── DATA

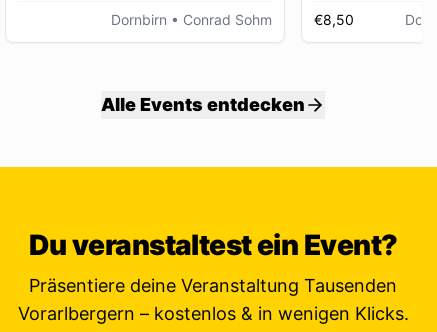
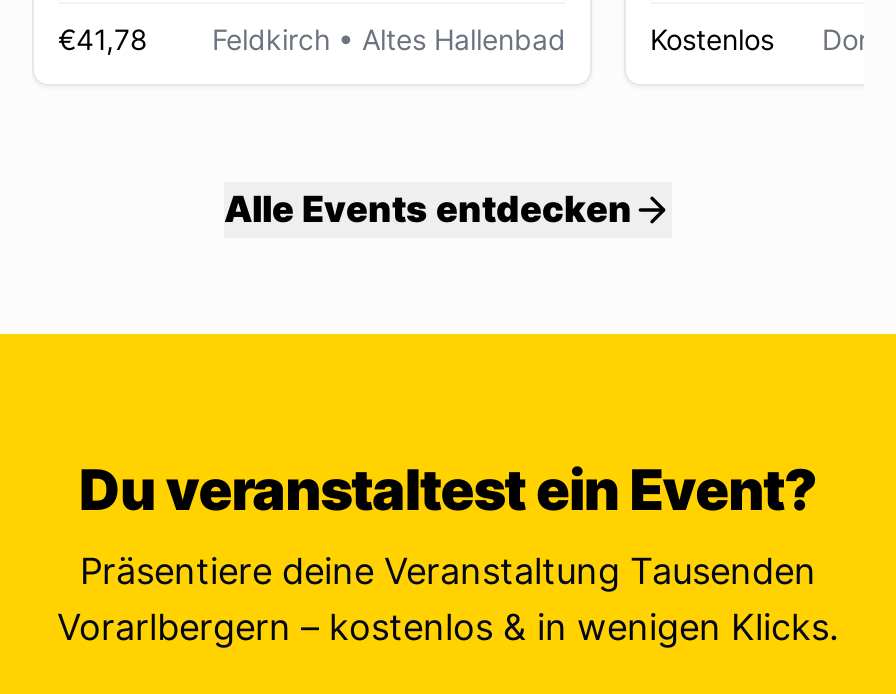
- Dornbirn • Conrad Sohm
+ €41,78
+ Feldkirch • Altes Hallenbad

- €8,50
+ Kostenlos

────

**THE PROBLEM:** Write out every entry exactly. Pictures do not belong in the copy.

**EXERCISE ANSWER:**
- Dornbirn • Conrad Sohm
+ €41,78
+ Feldkirch • Altes Hallenbad

- €8,50
+ Kostenlos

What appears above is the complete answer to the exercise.